3. Number of Experts Used to Establish the Ground Truth for the Test Set and Qualifications of Those Experts

• For Method Comparison:
  • The ground truth was established by HPLC/MS (High-Performance Liquid Chromatography/Mass Spectrometry), which is referred to as "the reference method." This is an analytical laboratory technique, not an expert human assessment.
• For Reproducibility:
  • The "ground truth" here is the expected value of the control materials (e.g., "Level 1 Whole Blood Pool" mean 4.41 ng/mL). These values are typically established through extensive testing by the manufacturer using validated methods, not by a panel of experts.

4. Adjudication Method for the Test Set

• For Method Comparison: No adjudication method involving human experts is applicable as the comparison is against an instrumental reference method (HPLC/MS).
• For Reproducibility: No adjudication method is applicable. The data is statistical analysis of repeated measurements of control materials.

5. If a Multi-Reader Multi-Case (MRMC) Comparative Effectiveness Study Was Done, If So, What Was the Effect Size of How Much Human Readers Improve with AI vs Without AI Assistance

• This device is an in-vitro diagnostic (IVD) test for measuring a drug concentration (Sirolimus) in whole blood. It is an automated clinical chemistry system.
• Therefore, an MRMC comparative effectiveness study where human "readers" (e.g., clinicians interpreting images or patient data) improve with "AI assistance" is not applicable to this type of device. There is no human interpretation of complex data that the device is intended to assist. The device provides a quantitative numerical result.

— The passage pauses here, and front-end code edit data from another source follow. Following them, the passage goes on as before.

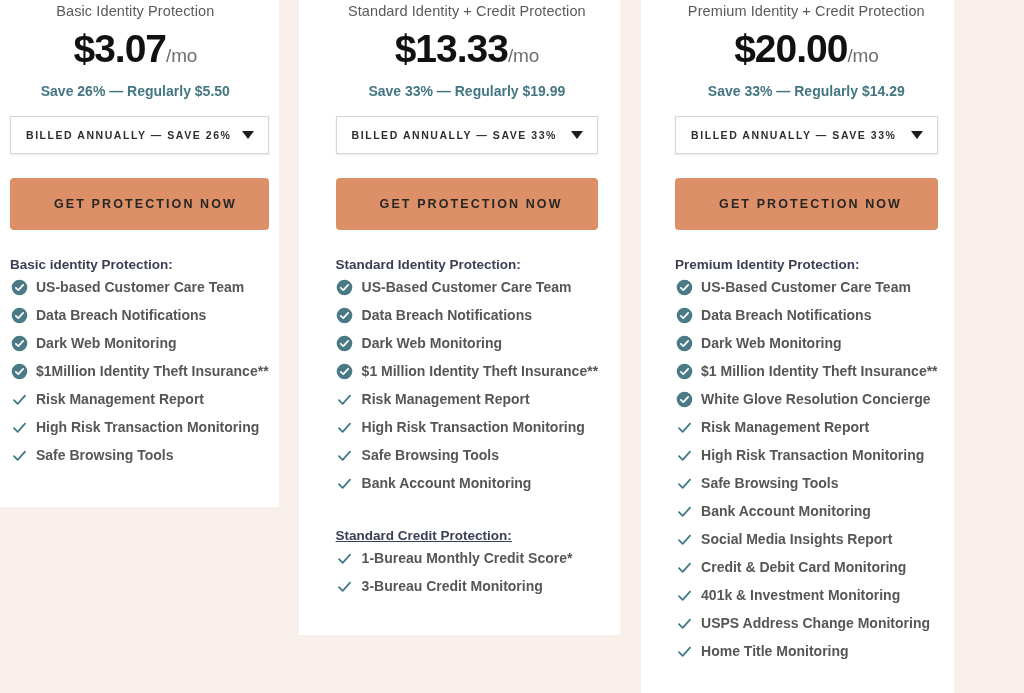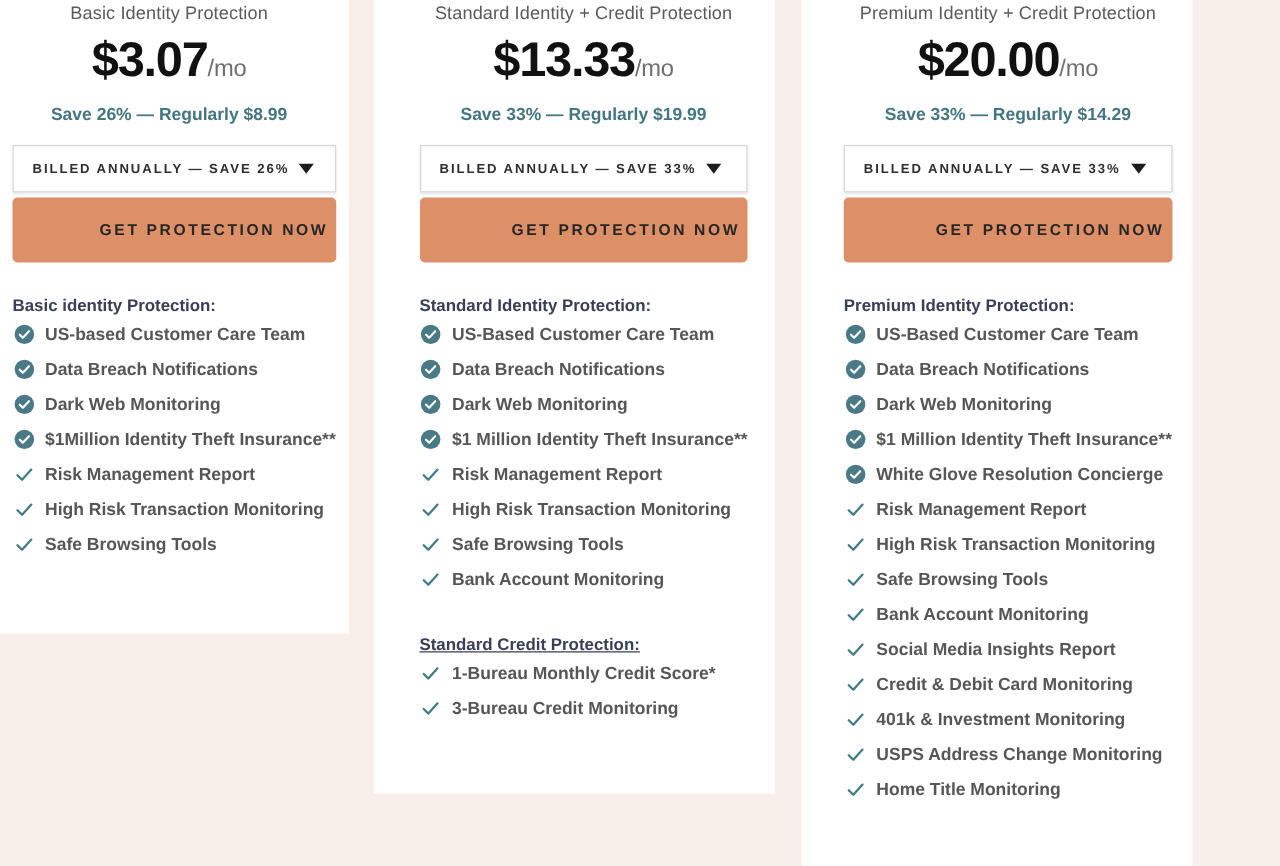"Save 26% — Regularly $8.99" div.save-note { text: $8.99 -> $5.50 }
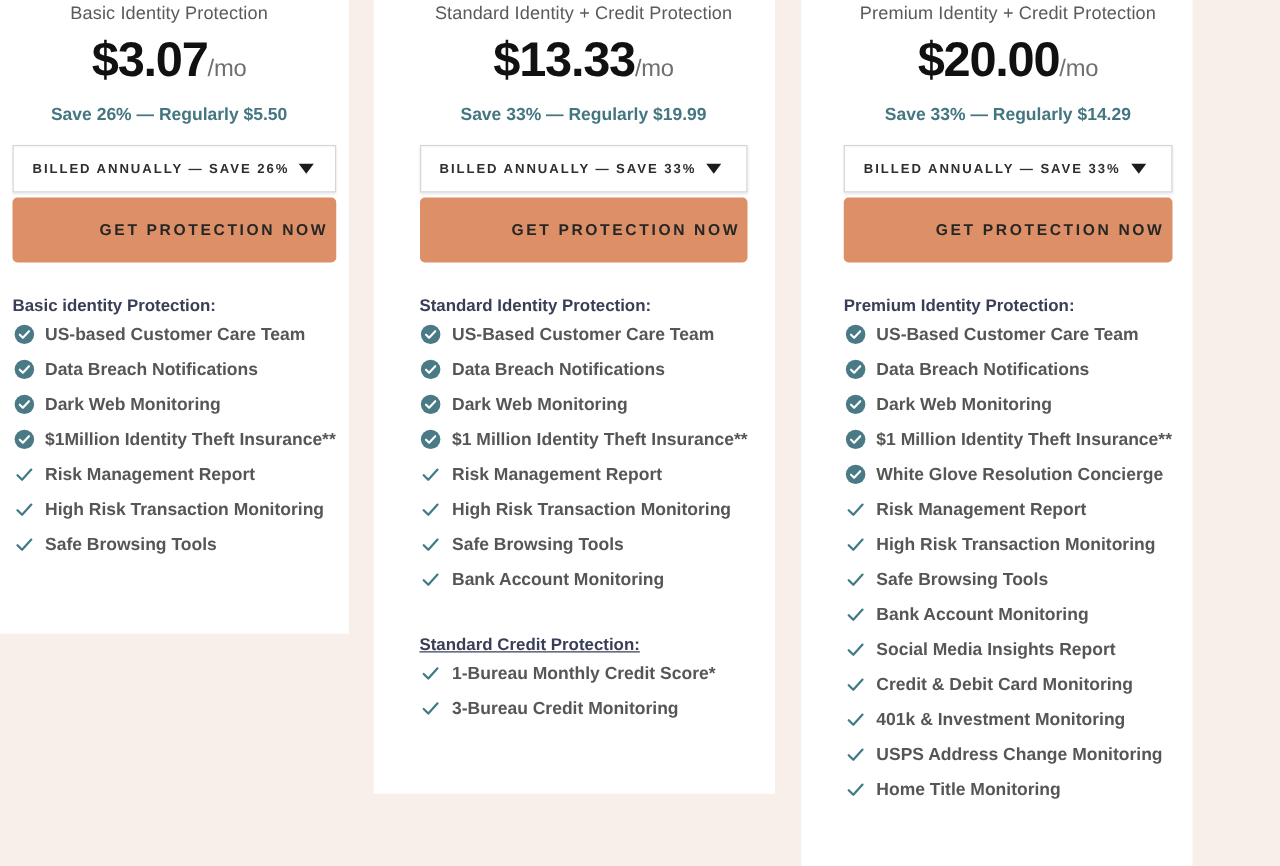"BILLED ANNUALLY — SAVE 26%" .billing-select { justify-content: none -> space-between }
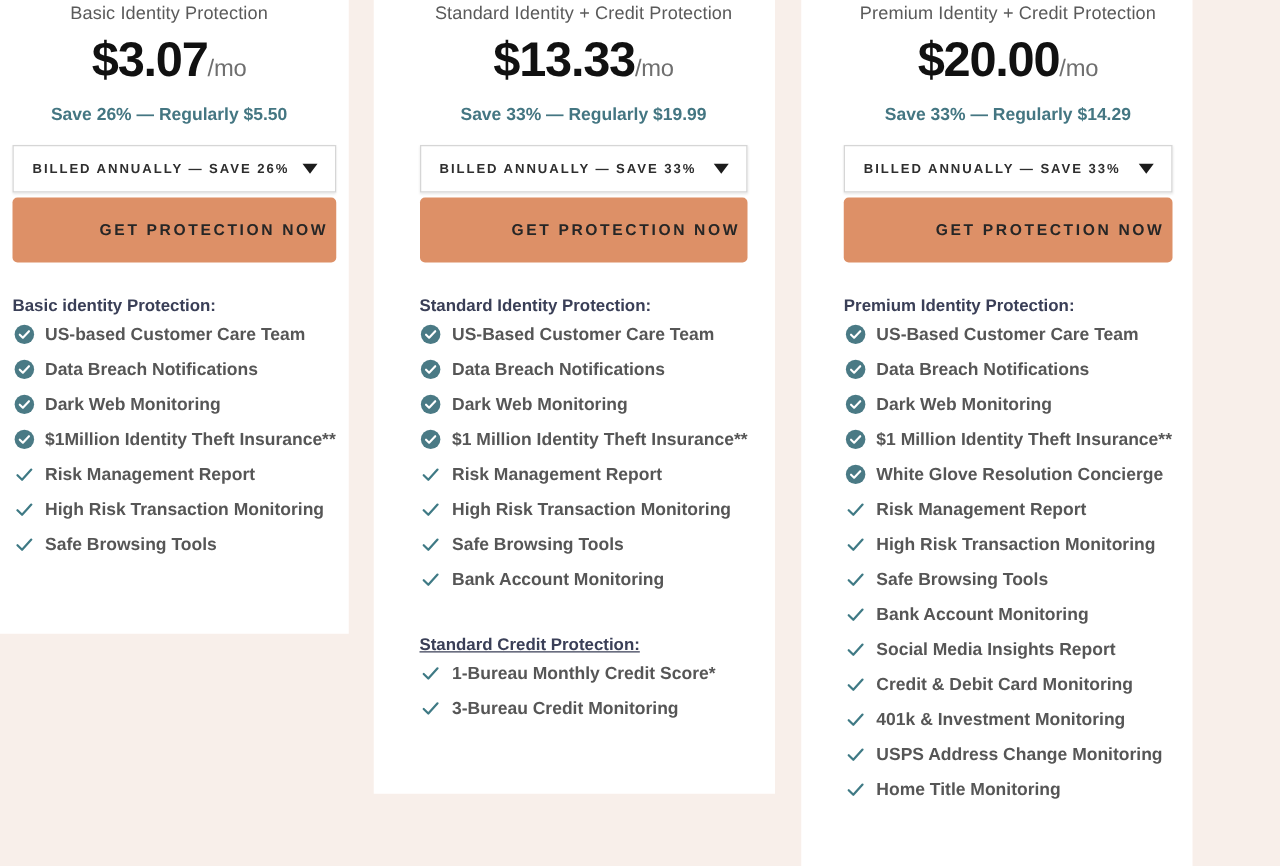"GET PROTECTION NOW" .cta-button { justify-content: flex-end -> flex-start; margin-top: 4px -> 24px }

6. If a Standalone (i.e., algorithm only without human-in-the-loop performance) Was Done

• Yes, this is a standalone device. The performance data (method comparison, reproducibility) directly reflects the algorithm (the immunoassay technique and automated system) without human intervention in the result generation process. The device performs the measurement and outputs a quantitative value. Clinical interpretation of that value by a physician occurs after the device provides its result, but the device's performance itself is standalone.

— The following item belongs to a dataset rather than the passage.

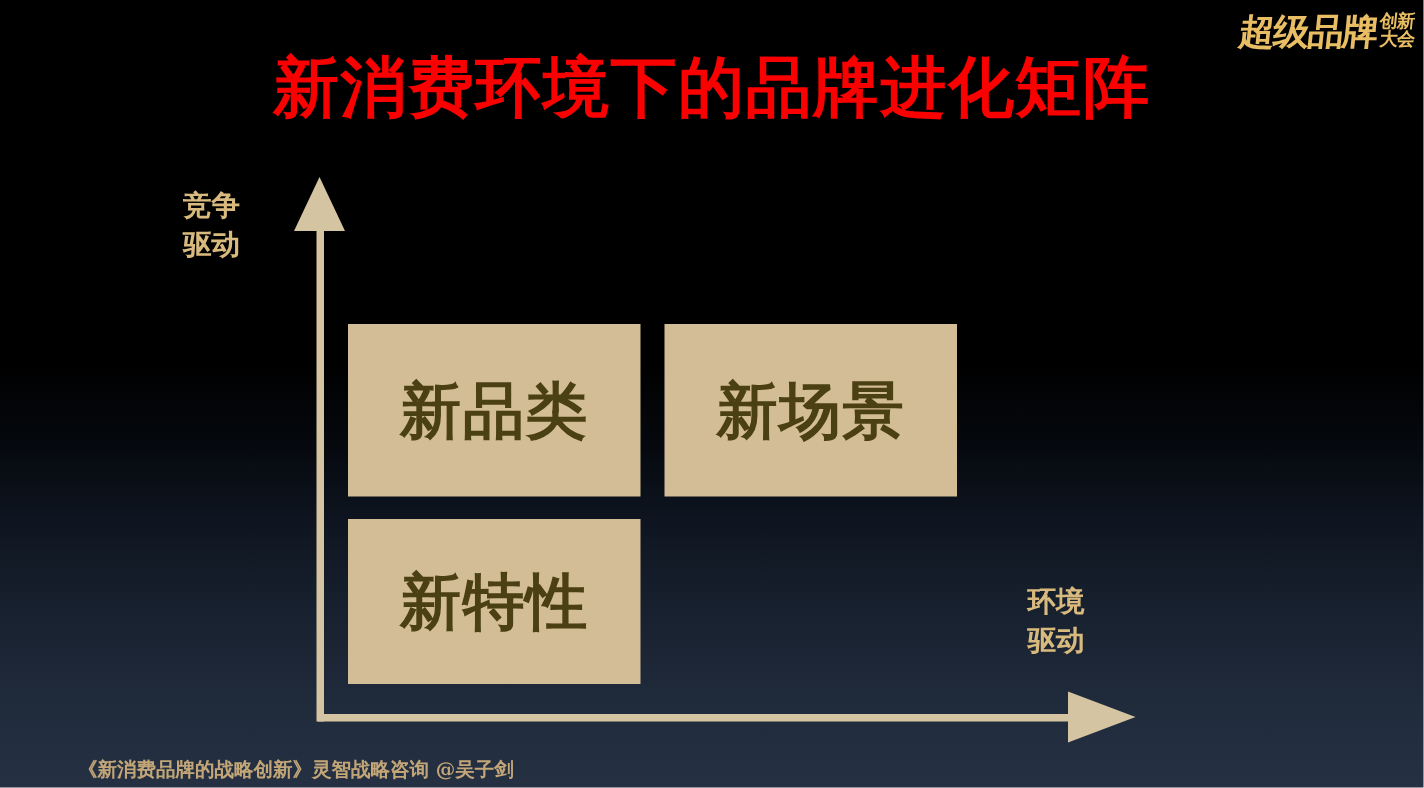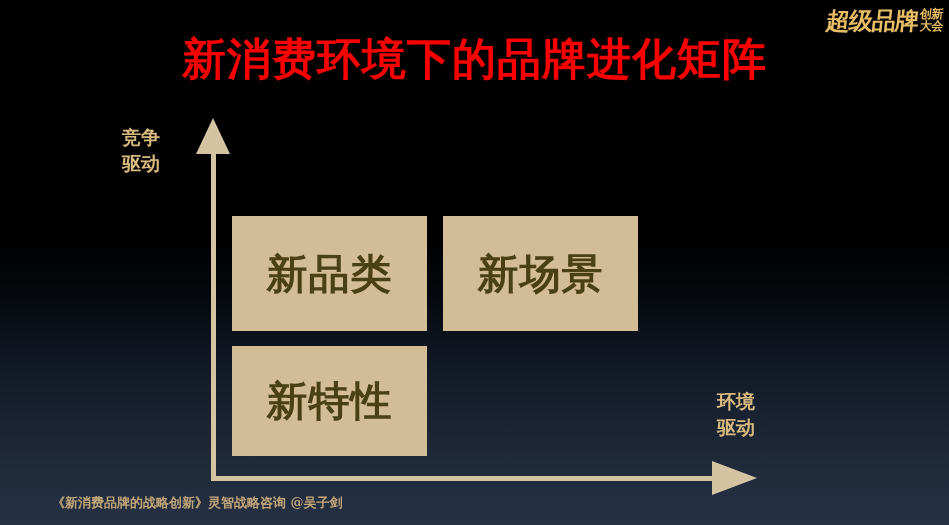"环境" #label-x { left: 717px -> 685px }
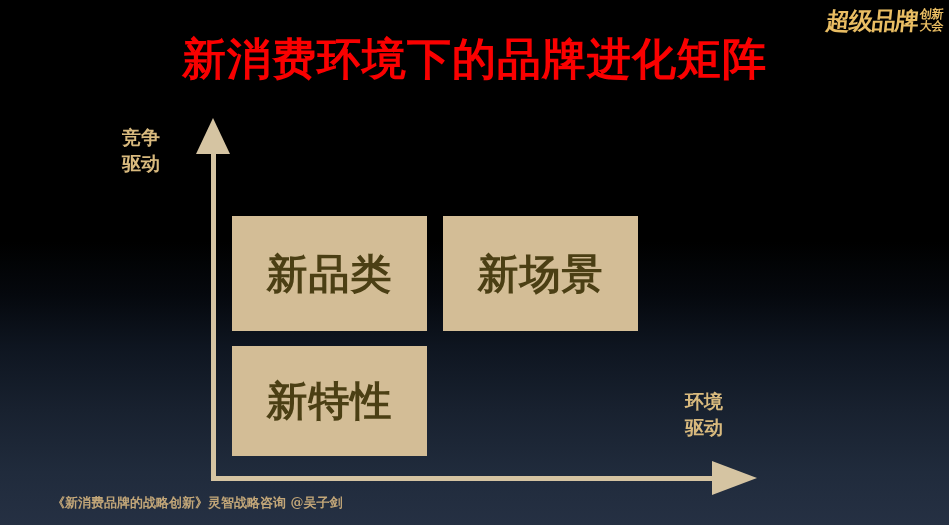"《新消费品牌的战略创新》灵智战略咨询 @吴子剑" #footer { bottom: 13px -> 2px }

7. The Type of Ground Truth Used

• For Method Comparison: Analytical reference method (HPLC/MS).
• For Reproducibility: Established mean values of control materials (whole blood pools and QC materials) through internal validation processes.

8. The Sample Size for the Training Set

• The 510(k) summary does not provide details on a separate "training set" sample size. For IVD devices like this, the development process involves extensive internal testing and optimization of reagents and methods which could be considered "training data" in a broad sense, but it is not typically disclosed with sample sizes in the same way as machine learning models. The data presented here are for the validation of the final device.

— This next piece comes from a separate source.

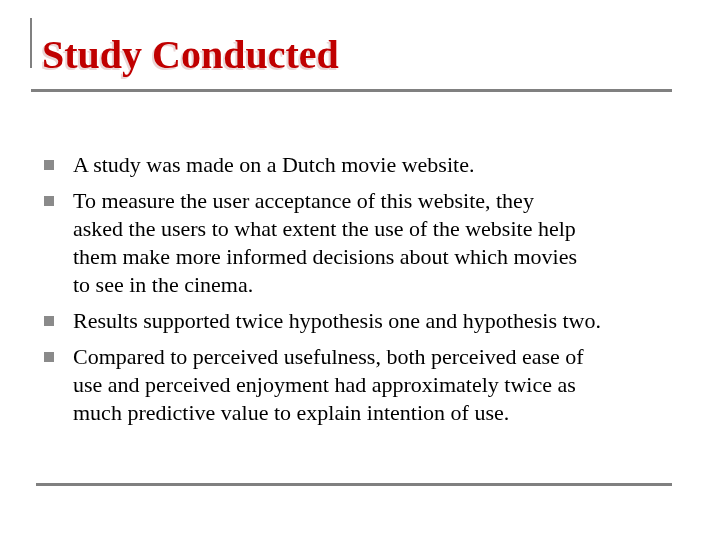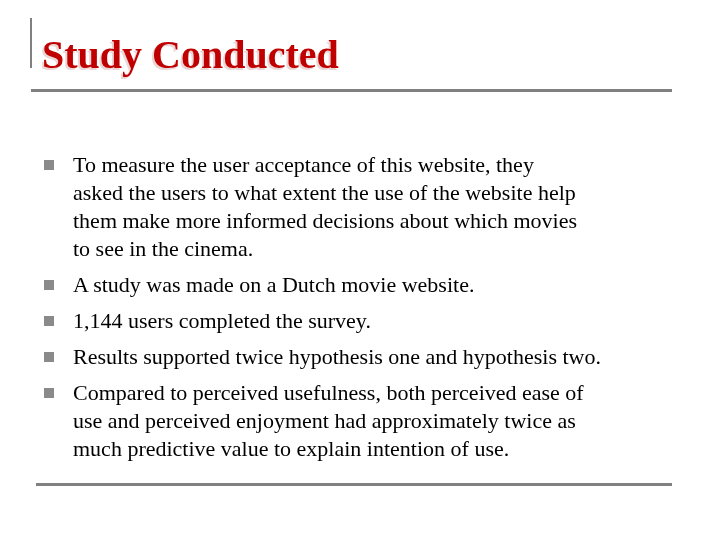"To measure the user acceptance" li { order: before "A study was made on" -> after "A study was made on" }
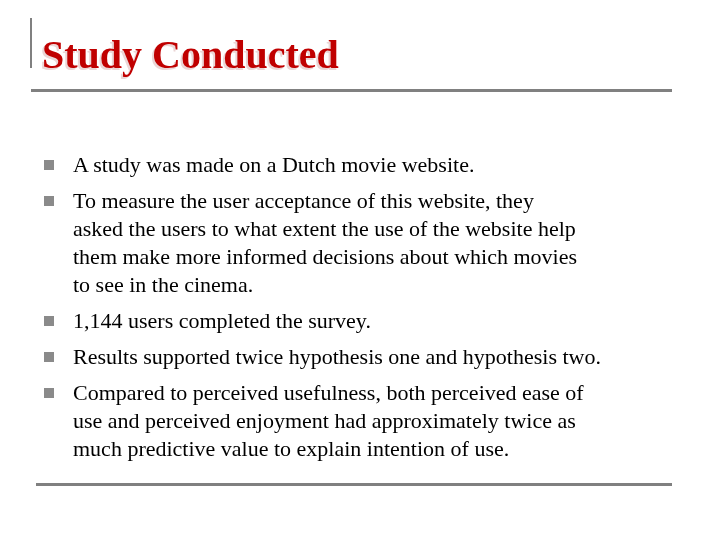"1,144 users completed the survey." span.bt { html: <span>1,144 users completed the survey.</span> -> none }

9. How the Ground Truth for the Training Set Was Established

• As mentioned above, specific "training set" details are not provided. However, generally, for the development of such an immunoassay, the "ground truth" during development would be established similarly to the validation:
  • Reference methods (like HPLC/MS) for accurate quantification of sirolimus.
  • Known concentrations of sirolimus in prepared samples.
  • Patient samples with clinically relevant sirolimus levels.
  • The goal during development (training) would be to optimize reagent concentrations, reaction conditions, and calibration algorithms to achieve accurate and precise measurements against these known or reference values.